Saturday, November 27, 2010

Diversity versus assimilation

Caption: "The Mortar of Assimilation--And the One Element that Won't Mix"
Source: Puck
Date: June 26, 1889
Artist: C.J. Taylor

"The accompanying Puck editorial asks "What is an American?" In response, it answers that an American is the assimilation of all immigrants who settled in this country, and urges everyone to be American, American born or American made. ..."  Source



Here is a comment made on the Cleveland.com's National Politics Forum several weeks ago. “Diversity is good. Anyone who is not in favor of it is a racist.” It generated some good commentary, but was quickly purged for political correctness reasons, I presume.

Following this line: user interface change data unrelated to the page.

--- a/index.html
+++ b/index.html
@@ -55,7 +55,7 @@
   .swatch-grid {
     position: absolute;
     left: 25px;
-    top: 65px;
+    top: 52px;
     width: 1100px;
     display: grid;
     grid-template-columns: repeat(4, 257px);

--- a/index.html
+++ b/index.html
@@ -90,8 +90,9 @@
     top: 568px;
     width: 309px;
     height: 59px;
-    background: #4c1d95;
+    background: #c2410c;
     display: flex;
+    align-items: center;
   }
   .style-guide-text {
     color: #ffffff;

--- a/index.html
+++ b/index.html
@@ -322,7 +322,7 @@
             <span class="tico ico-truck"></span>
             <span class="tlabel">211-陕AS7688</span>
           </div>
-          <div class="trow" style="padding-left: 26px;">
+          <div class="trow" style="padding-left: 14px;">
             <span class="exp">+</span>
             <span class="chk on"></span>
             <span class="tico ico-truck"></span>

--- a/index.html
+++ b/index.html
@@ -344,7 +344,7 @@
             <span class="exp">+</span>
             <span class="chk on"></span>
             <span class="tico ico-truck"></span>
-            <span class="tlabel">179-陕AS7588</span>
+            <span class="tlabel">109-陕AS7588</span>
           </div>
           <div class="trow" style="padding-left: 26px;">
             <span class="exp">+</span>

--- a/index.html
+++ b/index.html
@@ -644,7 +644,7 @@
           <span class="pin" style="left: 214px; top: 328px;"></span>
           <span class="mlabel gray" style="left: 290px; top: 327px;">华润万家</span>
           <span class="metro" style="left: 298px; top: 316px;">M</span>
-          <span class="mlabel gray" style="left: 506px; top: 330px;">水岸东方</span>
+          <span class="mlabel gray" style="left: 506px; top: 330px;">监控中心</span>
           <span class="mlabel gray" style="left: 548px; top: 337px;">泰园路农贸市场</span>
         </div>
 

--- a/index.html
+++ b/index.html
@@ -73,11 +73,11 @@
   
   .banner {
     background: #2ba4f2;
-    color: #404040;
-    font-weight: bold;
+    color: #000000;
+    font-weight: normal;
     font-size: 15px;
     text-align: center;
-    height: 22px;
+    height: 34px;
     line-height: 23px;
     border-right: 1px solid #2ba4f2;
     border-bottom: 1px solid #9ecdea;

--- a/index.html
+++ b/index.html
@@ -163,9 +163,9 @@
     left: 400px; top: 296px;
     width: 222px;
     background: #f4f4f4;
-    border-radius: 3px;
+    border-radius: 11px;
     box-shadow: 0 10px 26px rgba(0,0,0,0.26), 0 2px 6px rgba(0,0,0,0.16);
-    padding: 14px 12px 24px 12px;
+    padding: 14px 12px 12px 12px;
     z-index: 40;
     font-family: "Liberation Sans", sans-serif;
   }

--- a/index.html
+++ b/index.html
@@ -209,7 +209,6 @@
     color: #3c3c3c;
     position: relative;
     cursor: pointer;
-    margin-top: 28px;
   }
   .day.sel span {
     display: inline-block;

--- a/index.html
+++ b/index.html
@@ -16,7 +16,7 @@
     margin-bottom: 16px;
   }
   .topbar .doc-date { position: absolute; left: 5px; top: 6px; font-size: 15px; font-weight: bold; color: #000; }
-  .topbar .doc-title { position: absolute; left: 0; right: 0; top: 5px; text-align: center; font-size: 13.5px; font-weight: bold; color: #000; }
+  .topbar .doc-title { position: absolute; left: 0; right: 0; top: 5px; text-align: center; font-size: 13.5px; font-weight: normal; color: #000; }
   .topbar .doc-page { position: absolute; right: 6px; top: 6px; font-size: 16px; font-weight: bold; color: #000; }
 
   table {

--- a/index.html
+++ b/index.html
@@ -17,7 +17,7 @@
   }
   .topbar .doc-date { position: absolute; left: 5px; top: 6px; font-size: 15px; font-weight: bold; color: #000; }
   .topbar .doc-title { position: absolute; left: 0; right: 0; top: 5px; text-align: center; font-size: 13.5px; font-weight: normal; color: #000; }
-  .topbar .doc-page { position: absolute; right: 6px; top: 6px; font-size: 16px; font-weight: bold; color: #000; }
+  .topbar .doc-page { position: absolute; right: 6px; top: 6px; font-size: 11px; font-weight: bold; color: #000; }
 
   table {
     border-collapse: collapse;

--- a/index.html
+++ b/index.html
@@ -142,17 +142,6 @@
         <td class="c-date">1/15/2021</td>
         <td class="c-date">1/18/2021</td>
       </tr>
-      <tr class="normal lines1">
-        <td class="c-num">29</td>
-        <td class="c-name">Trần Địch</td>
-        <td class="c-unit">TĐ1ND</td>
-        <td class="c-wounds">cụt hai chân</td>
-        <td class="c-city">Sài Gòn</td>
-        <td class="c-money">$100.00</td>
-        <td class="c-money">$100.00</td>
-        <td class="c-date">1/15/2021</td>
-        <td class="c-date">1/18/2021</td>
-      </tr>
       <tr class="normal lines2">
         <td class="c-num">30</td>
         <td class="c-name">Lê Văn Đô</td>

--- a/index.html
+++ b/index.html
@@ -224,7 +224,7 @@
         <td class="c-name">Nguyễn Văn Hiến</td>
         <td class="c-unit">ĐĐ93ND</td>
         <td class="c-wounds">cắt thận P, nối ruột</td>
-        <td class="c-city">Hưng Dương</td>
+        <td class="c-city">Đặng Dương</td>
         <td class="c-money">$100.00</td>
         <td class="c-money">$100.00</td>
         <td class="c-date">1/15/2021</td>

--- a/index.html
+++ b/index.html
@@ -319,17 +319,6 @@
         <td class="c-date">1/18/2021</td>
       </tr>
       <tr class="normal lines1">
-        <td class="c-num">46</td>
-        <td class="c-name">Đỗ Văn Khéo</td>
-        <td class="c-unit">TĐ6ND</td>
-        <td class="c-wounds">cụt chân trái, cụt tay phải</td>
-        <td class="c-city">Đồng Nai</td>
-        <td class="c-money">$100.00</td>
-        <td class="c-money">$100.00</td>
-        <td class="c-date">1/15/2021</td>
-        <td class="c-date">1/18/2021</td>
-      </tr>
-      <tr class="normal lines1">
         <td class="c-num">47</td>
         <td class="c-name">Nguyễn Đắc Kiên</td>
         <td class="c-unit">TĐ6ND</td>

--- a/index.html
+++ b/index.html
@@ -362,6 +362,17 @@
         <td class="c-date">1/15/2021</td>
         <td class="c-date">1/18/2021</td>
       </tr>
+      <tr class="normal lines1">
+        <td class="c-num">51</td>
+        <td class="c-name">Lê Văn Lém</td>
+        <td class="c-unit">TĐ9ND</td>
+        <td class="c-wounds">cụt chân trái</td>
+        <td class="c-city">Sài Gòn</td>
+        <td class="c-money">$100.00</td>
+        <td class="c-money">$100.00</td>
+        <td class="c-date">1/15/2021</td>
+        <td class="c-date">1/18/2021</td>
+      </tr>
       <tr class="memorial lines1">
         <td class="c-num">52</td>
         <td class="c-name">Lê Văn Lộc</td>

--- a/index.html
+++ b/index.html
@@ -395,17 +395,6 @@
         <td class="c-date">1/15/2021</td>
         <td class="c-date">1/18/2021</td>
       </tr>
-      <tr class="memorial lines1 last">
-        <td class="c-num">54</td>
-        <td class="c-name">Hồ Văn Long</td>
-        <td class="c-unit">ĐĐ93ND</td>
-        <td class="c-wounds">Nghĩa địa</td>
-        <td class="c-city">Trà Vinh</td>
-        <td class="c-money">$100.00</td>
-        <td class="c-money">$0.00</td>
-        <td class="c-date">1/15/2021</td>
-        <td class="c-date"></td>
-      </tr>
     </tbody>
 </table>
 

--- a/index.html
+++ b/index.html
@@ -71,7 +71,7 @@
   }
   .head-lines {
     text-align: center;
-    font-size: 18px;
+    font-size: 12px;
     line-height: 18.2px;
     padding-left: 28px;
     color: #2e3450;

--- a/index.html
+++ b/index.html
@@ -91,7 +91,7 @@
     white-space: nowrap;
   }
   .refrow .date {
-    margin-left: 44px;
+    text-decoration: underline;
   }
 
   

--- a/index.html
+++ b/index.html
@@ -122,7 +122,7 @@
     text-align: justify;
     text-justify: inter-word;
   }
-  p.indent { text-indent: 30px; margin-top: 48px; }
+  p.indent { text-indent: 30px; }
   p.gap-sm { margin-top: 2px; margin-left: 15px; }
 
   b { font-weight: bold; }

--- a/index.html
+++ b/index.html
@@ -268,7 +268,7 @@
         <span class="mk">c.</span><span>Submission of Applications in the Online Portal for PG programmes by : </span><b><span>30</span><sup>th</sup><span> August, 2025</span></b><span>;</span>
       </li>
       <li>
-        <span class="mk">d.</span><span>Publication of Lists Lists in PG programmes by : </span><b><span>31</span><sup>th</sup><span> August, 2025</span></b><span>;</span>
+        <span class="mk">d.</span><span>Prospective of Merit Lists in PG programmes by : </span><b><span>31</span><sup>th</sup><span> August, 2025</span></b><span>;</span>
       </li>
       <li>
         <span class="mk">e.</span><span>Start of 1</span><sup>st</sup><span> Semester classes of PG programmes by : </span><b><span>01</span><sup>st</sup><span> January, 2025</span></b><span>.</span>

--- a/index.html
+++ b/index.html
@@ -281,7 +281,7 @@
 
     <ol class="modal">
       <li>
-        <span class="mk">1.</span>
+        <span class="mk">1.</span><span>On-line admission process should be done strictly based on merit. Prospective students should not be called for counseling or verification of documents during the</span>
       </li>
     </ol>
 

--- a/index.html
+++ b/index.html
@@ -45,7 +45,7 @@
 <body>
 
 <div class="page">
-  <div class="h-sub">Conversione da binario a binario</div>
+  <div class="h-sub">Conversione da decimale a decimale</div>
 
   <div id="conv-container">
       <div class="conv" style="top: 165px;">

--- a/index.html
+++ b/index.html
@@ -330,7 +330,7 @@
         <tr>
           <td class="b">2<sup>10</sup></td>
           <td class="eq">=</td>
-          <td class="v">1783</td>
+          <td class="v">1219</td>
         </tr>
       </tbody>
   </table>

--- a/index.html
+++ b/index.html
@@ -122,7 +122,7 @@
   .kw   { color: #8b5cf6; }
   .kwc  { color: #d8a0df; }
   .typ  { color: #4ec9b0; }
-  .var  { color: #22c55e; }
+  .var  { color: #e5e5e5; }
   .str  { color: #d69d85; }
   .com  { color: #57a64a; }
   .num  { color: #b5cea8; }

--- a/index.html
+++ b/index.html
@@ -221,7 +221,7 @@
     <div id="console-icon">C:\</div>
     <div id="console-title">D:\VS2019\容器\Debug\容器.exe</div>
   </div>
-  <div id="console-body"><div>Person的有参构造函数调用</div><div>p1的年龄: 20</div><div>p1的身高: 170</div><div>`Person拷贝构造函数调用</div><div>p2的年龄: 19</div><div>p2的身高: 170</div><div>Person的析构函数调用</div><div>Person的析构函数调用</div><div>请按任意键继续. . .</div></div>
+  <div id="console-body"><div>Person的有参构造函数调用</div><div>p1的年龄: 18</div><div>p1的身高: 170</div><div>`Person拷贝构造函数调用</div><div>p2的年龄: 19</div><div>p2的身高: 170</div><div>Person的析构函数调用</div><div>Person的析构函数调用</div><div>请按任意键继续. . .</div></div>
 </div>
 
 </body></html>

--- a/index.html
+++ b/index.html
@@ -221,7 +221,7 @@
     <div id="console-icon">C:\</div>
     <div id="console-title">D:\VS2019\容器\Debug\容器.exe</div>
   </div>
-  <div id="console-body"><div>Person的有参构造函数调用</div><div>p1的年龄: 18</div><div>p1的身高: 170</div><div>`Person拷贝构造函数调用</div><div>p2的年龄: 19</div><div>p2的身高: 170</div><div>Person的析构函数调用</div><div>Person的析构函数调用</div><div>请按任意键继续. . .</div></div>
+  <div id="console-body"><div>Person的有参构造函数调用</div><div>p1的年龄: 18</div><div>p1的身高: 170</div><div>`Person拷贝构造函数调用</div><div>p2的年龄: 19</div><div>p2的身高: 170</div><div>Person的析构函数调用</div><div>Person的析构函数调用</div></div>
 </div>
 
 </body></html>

My response, before the entire thread was purged, was that Assimilation is better. To respect and adhere to America’s founding principles, values embodied in the Constitution, and other original intent of the documents is the key to assimilation. Too much of the current regime’s and the now lame duck 111th Congresses’ agenda and legislation has been aimed at fostering the balkanization of America. Using bilingual signage and instructions in government offices is counter productive and encourages disunity instead of unity and assimilation. Oklahoma citizens this fall got it right by banning any implementation of Islamic sharia law or any international law in that state. Ohio and the rest of the nation should imitate the wise actions of the Okies. 

In regard to that drawing above, could that man standing on the rim of the citizenship bowl be representative of illegal immigration and Islamic radicalism that tragically are making such inroads into American society today? 
Assimilation is always the best route. Those who refuse to assimilate should be denied the rights and privileges of citizenship.